╭──

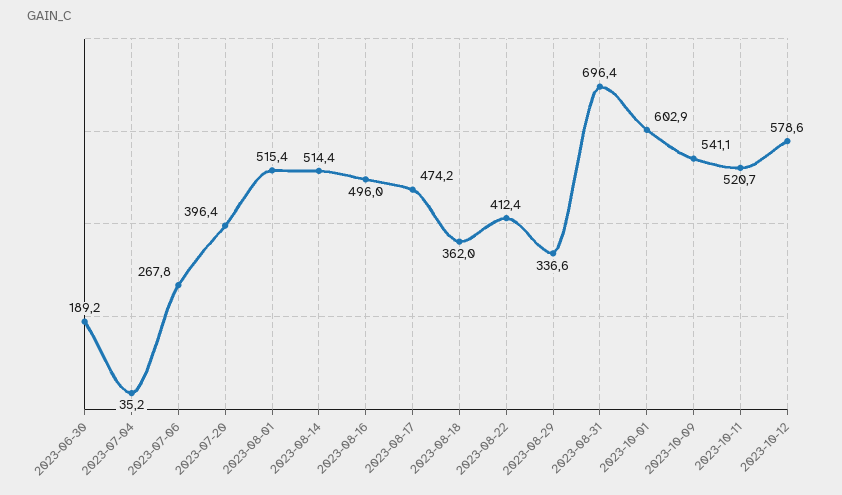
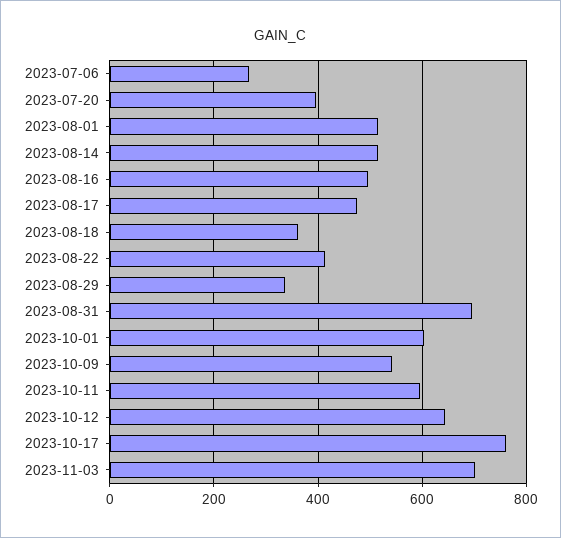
2023-06-30: 189.2 -> none
2023-07-04: 35.2 -> none
2023-10-11: 520.7 -> 600
2023-10-12: 578.6 -> 640
2023-10-17: none -> 760
2023-11-03: none -> 700

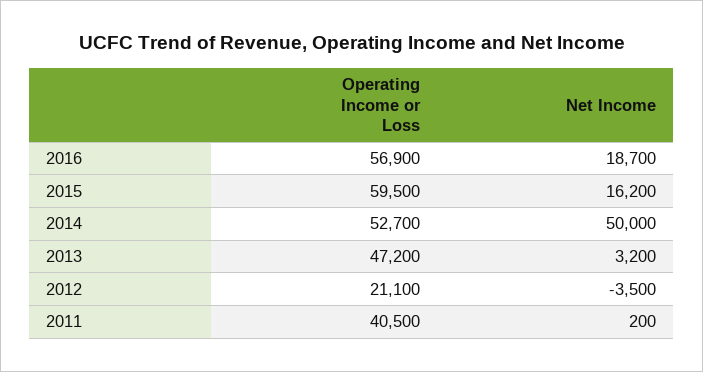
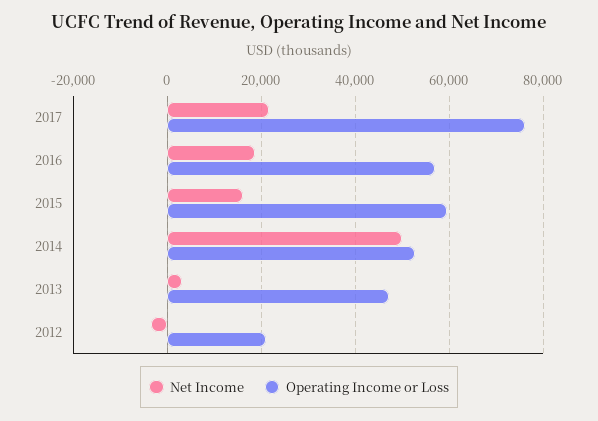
Operating Income or Loss, 2011: 40500 -> none
Net Income, 2011: 200 -> none
Net Income, 2017: none -> 22000
Operating Income or Loss, 2017: none -> 76000

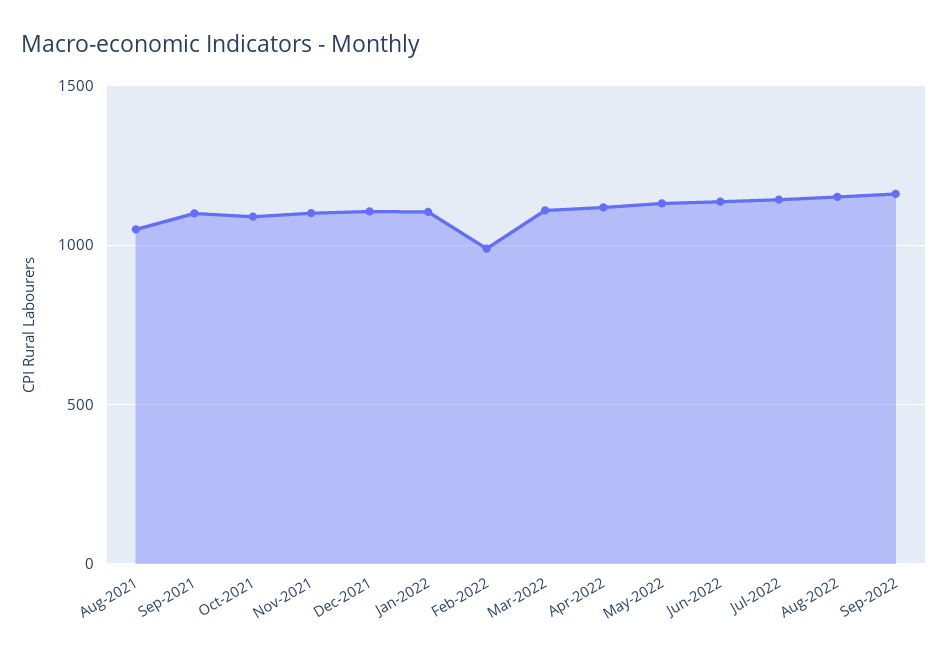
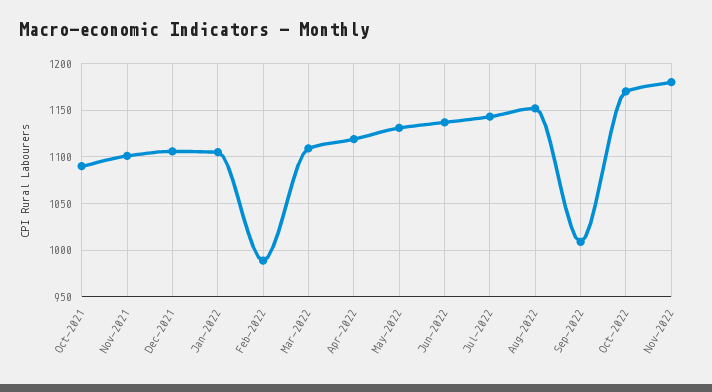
Aug-2021: 1050 -> none
Sep-2021: 1100 -> none
Sep-2022: 1150 -> 1010
Oct-2022: none -> 1170
Nov-2022: none -> 1180

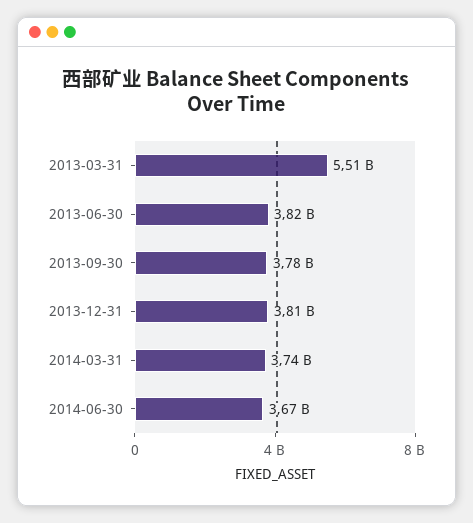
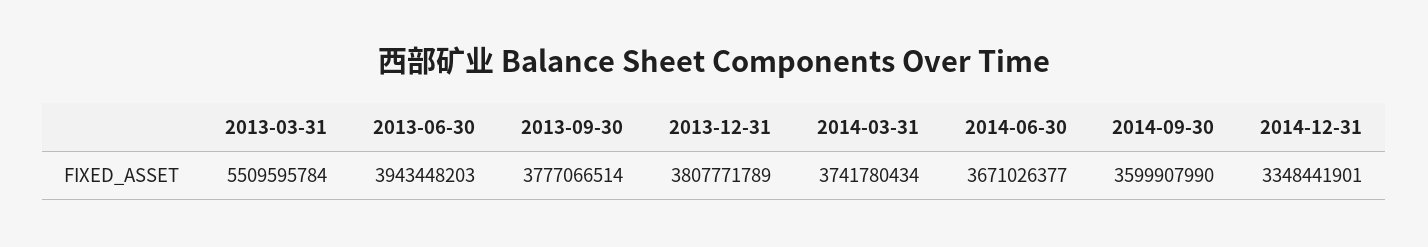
2013-06-30: 3820000000 -> 3943448203
2014-09-30: none -> 3599907990
2014-12-31: none -> 3348441901

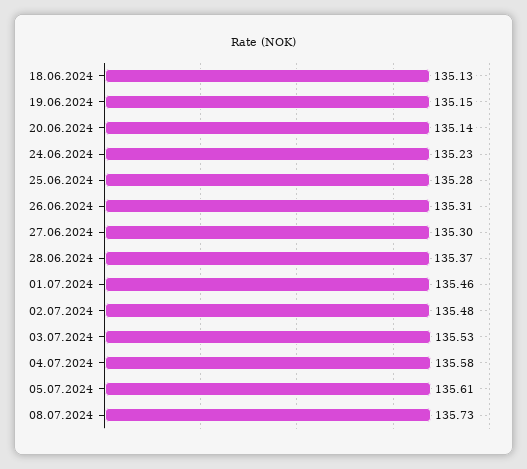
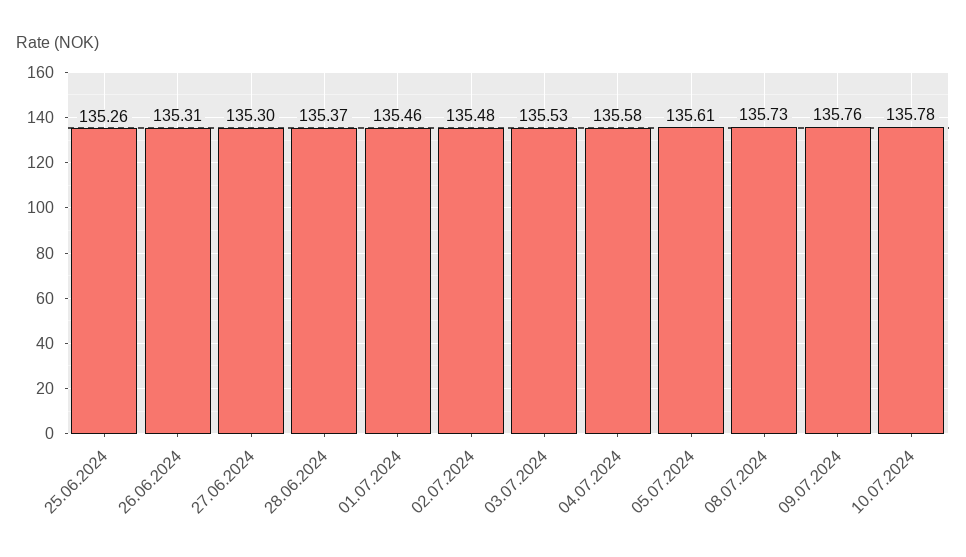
18.06.2024: 135.13 -> none
19.06.2024: 135.15 -> none
20.06.2024: 135.14 -> none
24.06.2024: 135.23 -> none
25.06.2024: 135.28 -> 135.26
09.07.2024: none -> 135.76
10.07.2024: none -> 135.78

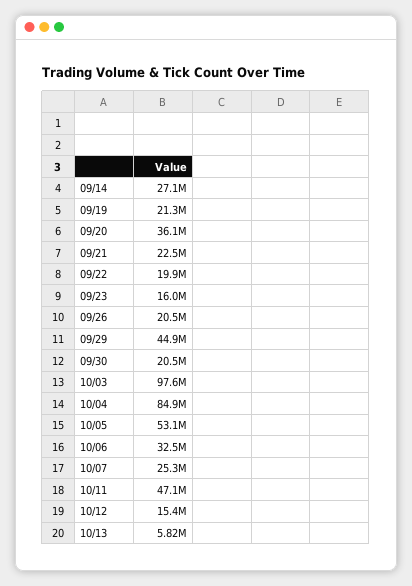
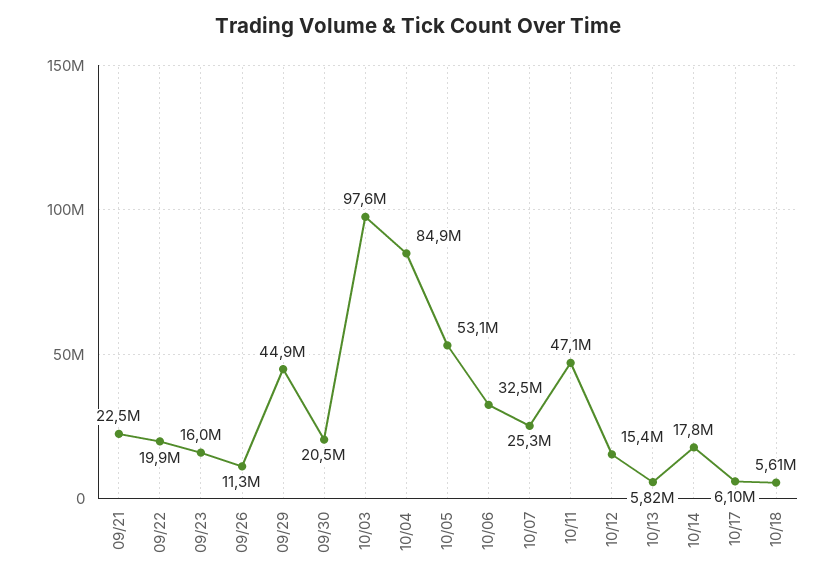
09/14: 27100000 -> none
09/19: 21300000 -> none
09/20: 36100000 -> none
09/26: 20500000 -> 11300000
10/14: none -> 17800000
10/17: none -> 6100000
10/18: none -> 5610000

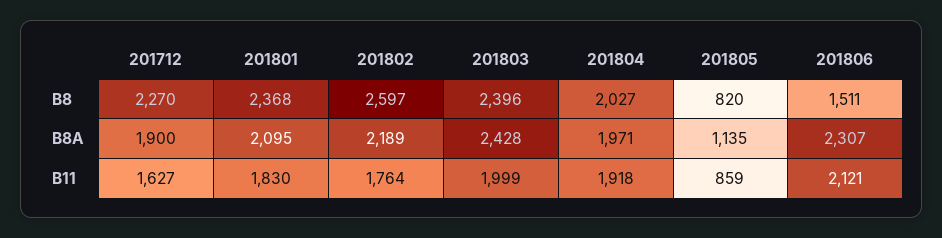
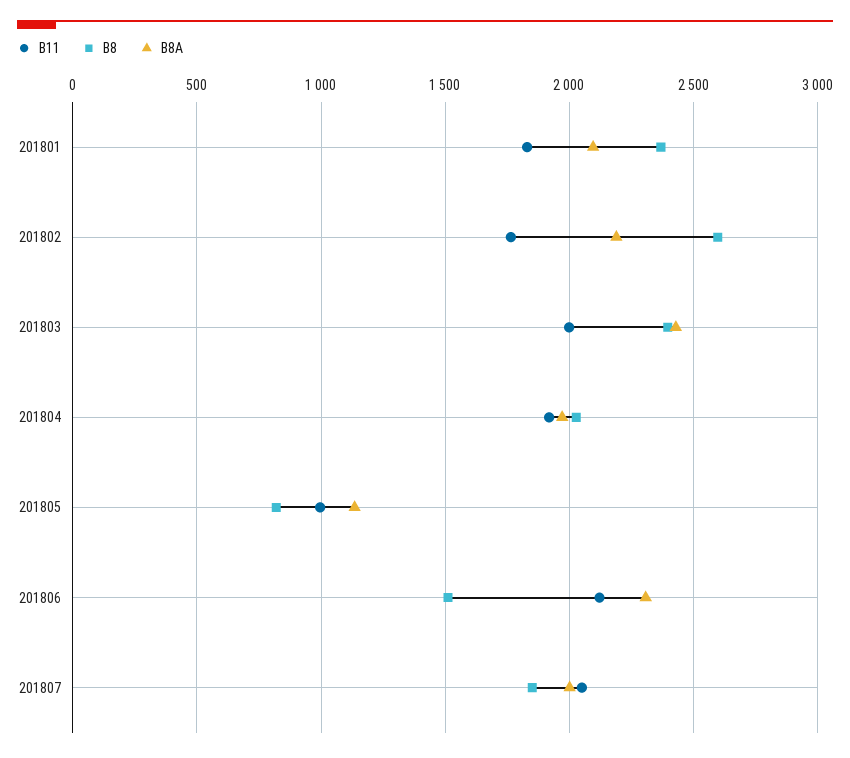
B8, 201712: 2270 -> none
B8A, 201712: 1900 -> none
B11, 201712: 1627 -> none
B11, 201805: 859 -> 1000
B11, 201807: none -> 2050
B8, 201807: none -> 1850
B8A, 201807: none -> 2000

╰──

◆ Activity: Except for pictures, copy the records above exactly.

◆ Task result:
2023-06-30: 189.2 -> none
2023-07-04: 35.2 -> none
2023-10-11: 520.7 -> 600
2023-10-12: 578.6 -> 640
2023-10-17: none -> 760
2023-11-03: none -> 700

Operating Income or Loss, 2011: 40500 -> none
Net Income, 2011: 200 -> none
Net Income, 2017: none -> 22000
Operating Income or Loss, 2017: none -> 76000

Aug-2021: 1050 -> none
Sep-2021: 1100 -> none
Sep-2022: 1150 -> 1010
Oct-2022: none -> 1170
Nov-2022: none -> 1180

2013-06-30: 3820000000 -> 3943448203
2014-09-30: none -> 3599907990
2014-12-31: none -> 3348441901

18.06.2024: 135.13 -> none
19.06.2024: 135.15 -> none
20.06.2024: 135.14 -> none
24.06.2024: 135.23 -> none
25.06.2024: 135.28 -> 135.26
09.07.2024: none -> 135.76
10.07.2024: none -> 135.78

09/14: 27100000 -> none
09/19: 21300000 -> none
09/20: 36100000 -> none
09/26: 20500000 -> 11300000
10/14: none -> 17800000
10/17: none -> 6100000
10/18: none -> 5610000

B8, 201712: 2270 -> none
B8A, 201712: 1900 -> none
B11, 201712: 1627 -> none
B11, 201805: 859 -> 1000
B11, 201807: none -> 2050
B8, 201807: none -> 1850
B8A, 201807: none -> 2000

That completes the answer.